### WHAT YOU HAVE TO DO:
Leave out each picture. Repeat everything else in the records exactly.
======== SOURCE INFORMATION ========
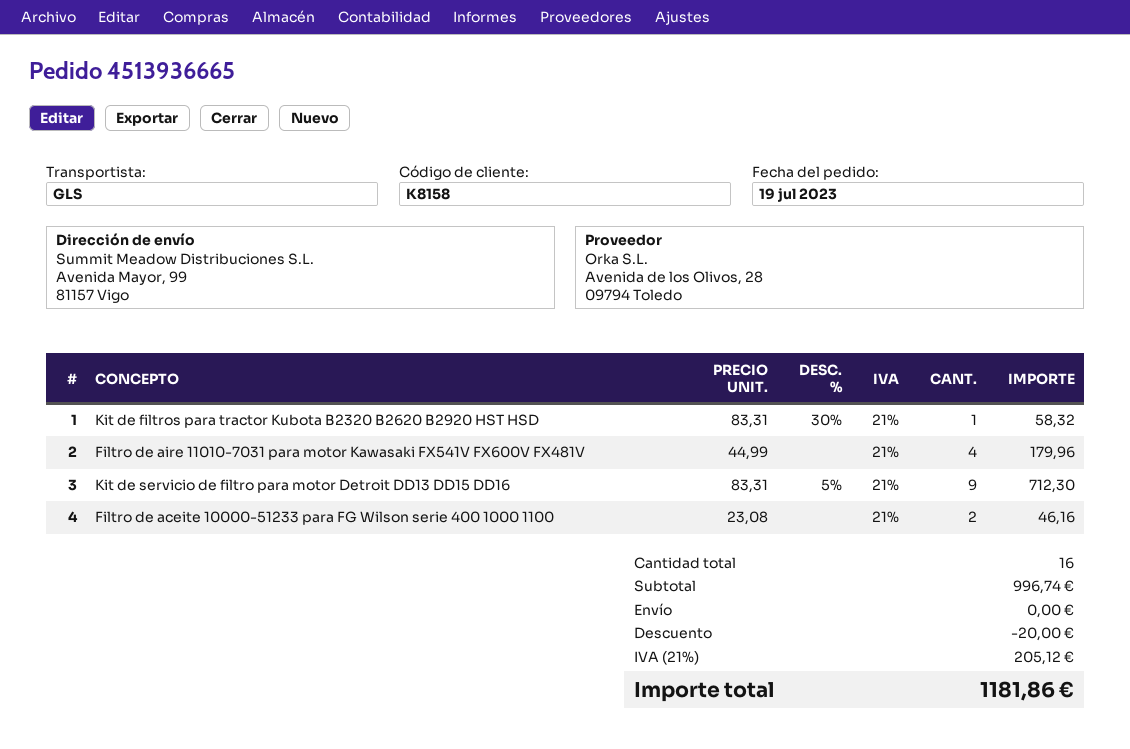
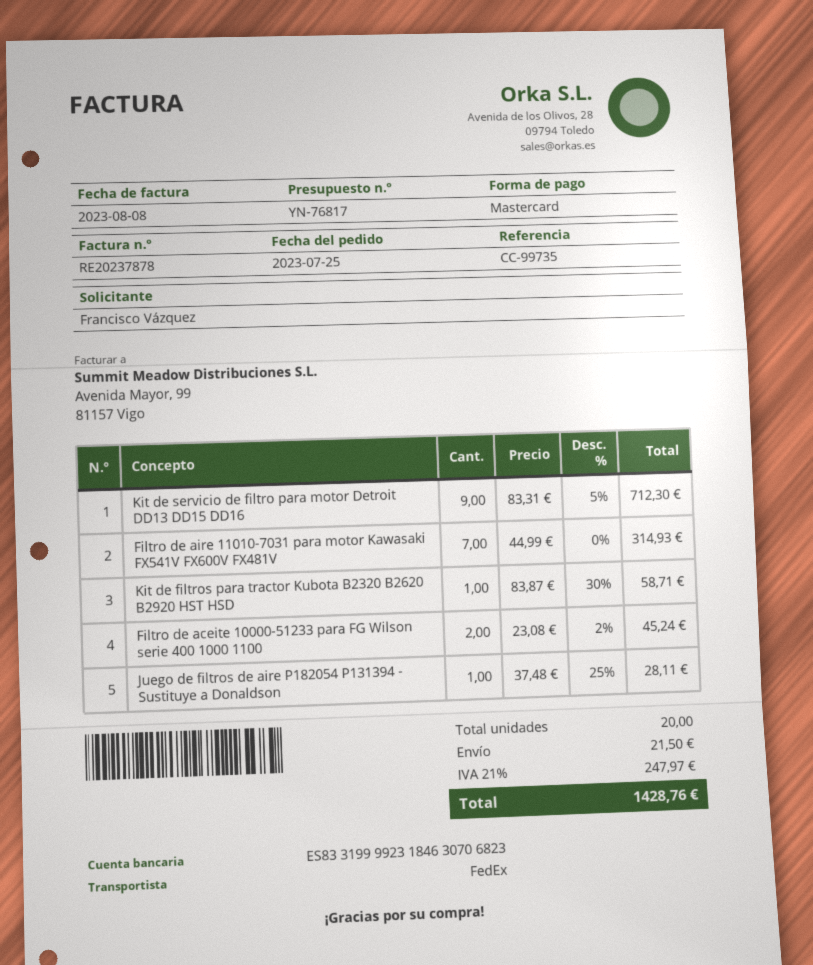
order date: 2023-07-19 -> 2023-07-25
shipping method: GLS -> FedEx
Kit de filtros para tractor Kubota B2320 B2620 B2920 HST HSD: 1 x 83.31 - 30% = 58.32 -> 1 x 83.87 - 30% = 58.71
Filtro de aire 11010-7031 para motor Kawasaki FX541V FX600V FX481V: 4 x 44.99 = 179.96 -> 7 x 44.99 = 314.93
Filtro de aceite 10000-51233 para FG Wilson serie 400 1000 1100: 2 x 23.08 = 46.16 -> 2 x 23.08 - 2% = 45.24
Juego de filtros de aire P182054 P131394 - Sustituye a Donaldson: none -> 1 x 37.48 - 25% = 28.11
total quantity: 16 -> 20
discount: 20.00 -> none
shipping: 0.00 -> 21.50
tax: 21% = 205.12 -> 21% = 247.97
total: 1181.86 -> 1428.76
========
### SOLUTION TO THE EXERCISE:
order date: 2023-07-19 -> 2023-07-25
shipping method: GLS -> FedEx
Kit de filtros para tractor Kubota B2320 B2620 B2920 HST HSD: 1 x 83.31 - 30% = 58.32 -> 1 x 83.87 - 30% = 58.71
Filtro de aire 11010-7031 para motor Kawasaki FX541V FX600V FX481V: 4 x 44.99 = 179.96 -> 7 x 44.99 = 314.93
Filtro de aceite 10000-51233 para FG Wilson serie 400 1000 1100: 2 x 23.08 = 46.16 -> 2 x 23.08 - 2% = 45.24
Juego de filtros de aire P182054 P131394 - Sustituye a Donaldson: none -> 1 x 37.48 - 25% = 28.11
total quantity: 16 -> 20
discount: 20.00 -> none
shipping: 0.00 -> 21.50
tax: 21% = 205.12 -> 21% = 247.97
total: 1181.86 -> 1428.76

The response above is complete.